In a world where Apple, North, Petal Blossom Rainbow (Thanks Jamie Oliver) and Pilot Inspektor (Thanks Jason Lee) are genuine baby names, it comes as a bit of a surprise to hear there’s a drought in baby Pauls, Sarahs and Kylies.
“I think I know about 100 Sarah’s but haven’t heard of a baby Sarah. I’m sure it’s still being used but I haven’t come across one.” One user wrote.
“Karen and Kylie are the first two names that come to my mind!” Another user wrote.
Several teachers have come forward to share the names they no longer see around the classrooms.
“Linda, Jodie, Joanne, Susan/Suzanne, Leonie, Dianne, Maree, Raelene, Scott, Jason, Paul, Luke, Melissa, Tamara, Wayne, Graeme, Calvin, Mark… Haven’t seen any of those names in my classrooms over the last 20 years…” One user wrote.
“Paul. Haven’t struck a little Paul in 20 years of teaching.” Another user wrote.

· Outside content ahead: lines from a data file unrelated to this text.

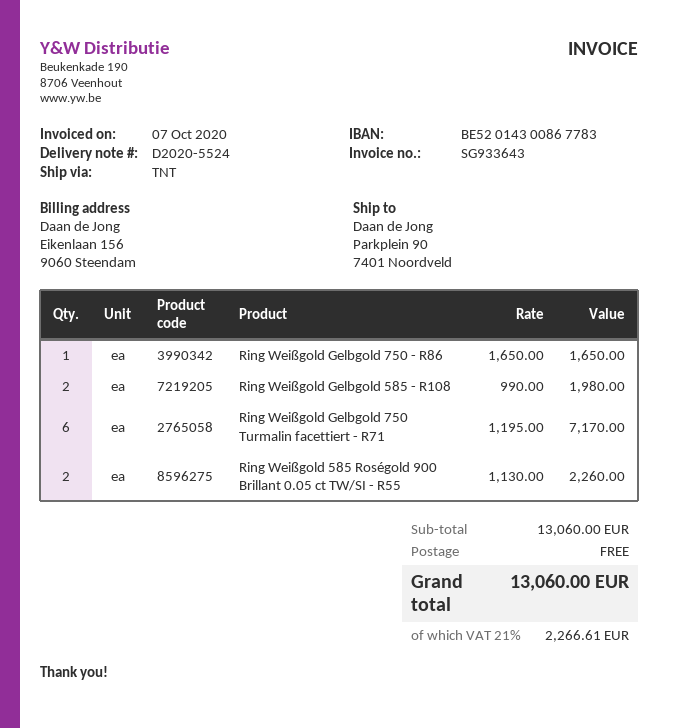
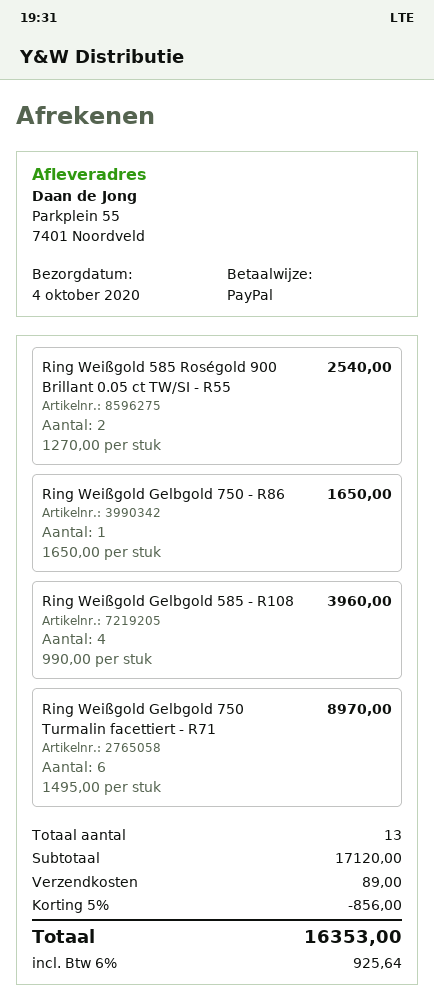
ship to: Parkplein 90, 7401 Noordveld -> Parkplein 55, 7401 Noordveld
Ring Weißgold Gelbgold 585 - R108: 2 x 990.00 = 1980.00 -> 4 x 990.00 = 3960.00
Ring Weißgold Gelbgold 750 Turmalin facettiert - R71: 6 x 1195.00 = 7170.00 -> 6 x 1495.00 = 8970.00
Ring Weißgold 585 Roségold 900 Brillant 0.05 ct TW/SI - R55: 2 x 1130.00 = 2260.00 -> 2 x 1270.00 = 2540.00
subtotal: 13060.00 -> 17120.00
discount: none -> 5% = 856.00
shipping: 0.00 -> 89.00
tax: 21% = 2266.61 -> 6% = 925.64
total: 13060.00 -> 16353.00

These online observations may hold some truth as according to the Popular Baby Name website run by the NSW Government, little Pauls have been in steep decline since the 1960s.
According to the website, which takes its data from the NSW Registry of Births, Deaths and Marriages, there were approximately 1463 Pauls born each year in the 1960s.
The estimates for Pauls born in 2011 was 11.
If Kath and Kim has taught us anything, regular names can be ‘enhanced’ by unusual spellings.
So perhaps these classrooms are low on Paul but chock a block with Pälls and Pawwls.
But in a day and age where a change of name is only one form away, does it even matter?